WHAT YOU HAVE TO DO: Gather the lines from the material that contain "font".

AVAILABLE RECORDS:
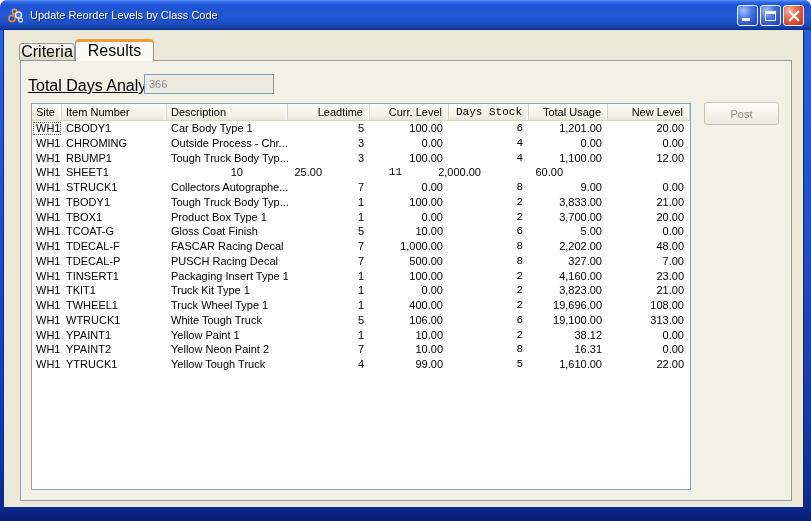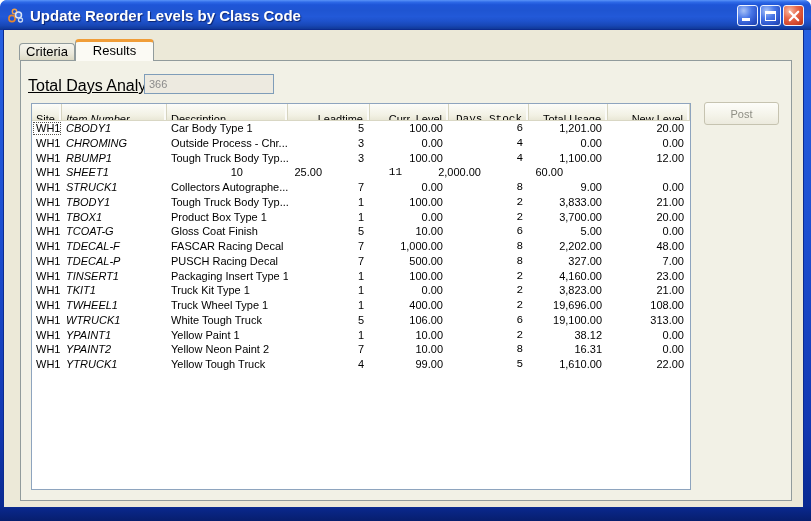--- a/index.html
+++ b/index.html
@@ -27,7 +27,7 @@
   }
   .app-icon { margin: 0 6px 0 7px; width:17px; height:17px; flex:0 0 auto; }
   .title-text {
-    color:#fff; font-size:15px; font-weight:bold;
+    color:#fff; font-size:11px; font-weight:normal;
     text-shadow: 1px 1px 1px rgba(5,20,80,.75);
     white-space: nowrap;
   }

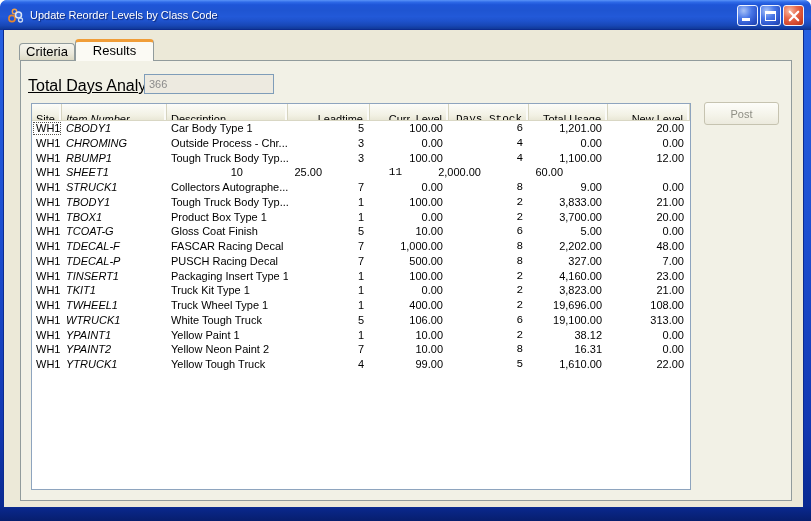--- a/index.html
+++ b/index.html
@@ -51,7 +51,7 @@
 
   
   .tab {
-    position:absolute; font-size:13px; color:#000; text-align:center;
+    position:absolute; font-size:16px; color:#000; text-align:center;
     border:1px solid #919B9C; border-bottom:none; border-radius:4px 4px 0 0;
     cursor:default;
   }

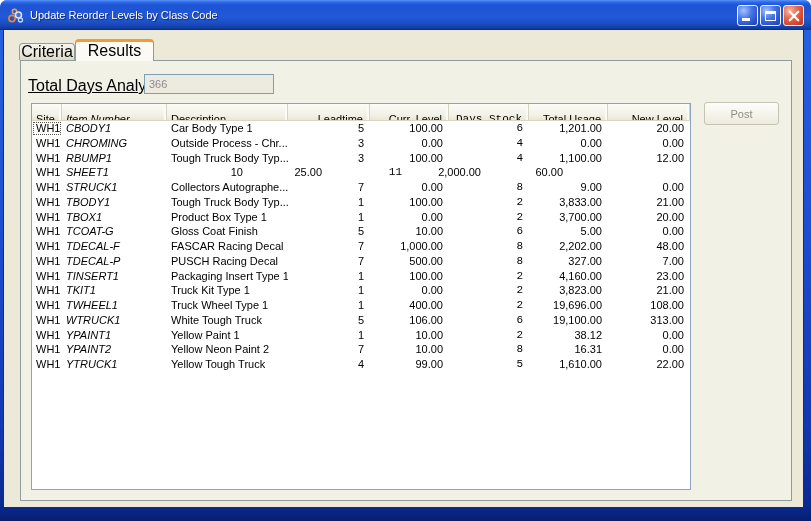--- a/index.html
+++ b/index.html
@@ -87,7 +87,7 @@
   .hcell {
     font-size:11px; color:#000; line-height:16px;
     border-right:1px solid #D6D4C0; box-shadow: inset -2px 0 0 #FBFBF8;
-    padding:7px 4px; white-space:nowrap; overflow:hidden; flex:0 0 auto;
+    padding:0 4px; white-space:nowrap; overflow:hidden; flex:0 0 auto;
   }
   .trow { display:flex; height:14.75px; }
   .tcell {

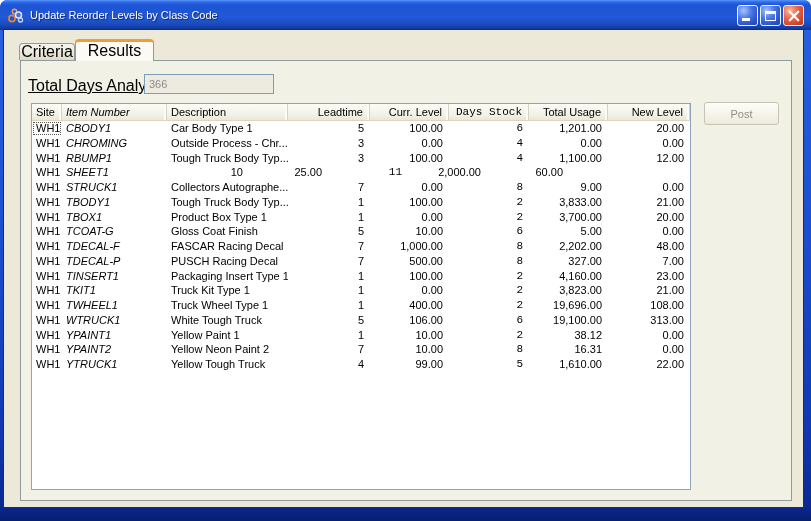--- a/index.html
+++ b/index.html
@@ -95,7 +95,7 @@
     padding:0 4px; white-space:nowrap; overflow:hidden; flex:0 0 auto;
   }
   .r { text-align:right; padding-right:6px; }
-  .c0{width:30px;} .c1{width:105px;font-style:italic;} .c2{width:121px;} .c3{width:82px;}
+  .c0{width:30px;} .c1{width:105px;} .c2{width:121px;} .c3{width:82px;}
   .c4{width:79px;} .c5{width:80px;font-family:Liberation Mono, monospace;} .c6{width:79px;} .c7{width:82px;}
   .focused { outline:1px dotted #55534d; outline-offset:-2px; }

SOLUTION:
-    color:#fff; font-size:15px; font-weight:bold;
+    color:#fff; font-size:11px; font-weight:normal;
-    position:absolute; font-size:13px; color:#000; text-align:center;
+    position:absolute; font-size:16px; color:#000; text-align:center;
     font-size:11px; color:#000; line-height:16px;
-  .c0{width:30px;} .c1{width:105px;font-style:italic;} .c2{width:121px;} .c3{width:82px;}
   .c4{width:79px;} .c5{width:80px;font-family:Liberation Mono, monospace;} .c6{width:79px;} .c7{width:82px;}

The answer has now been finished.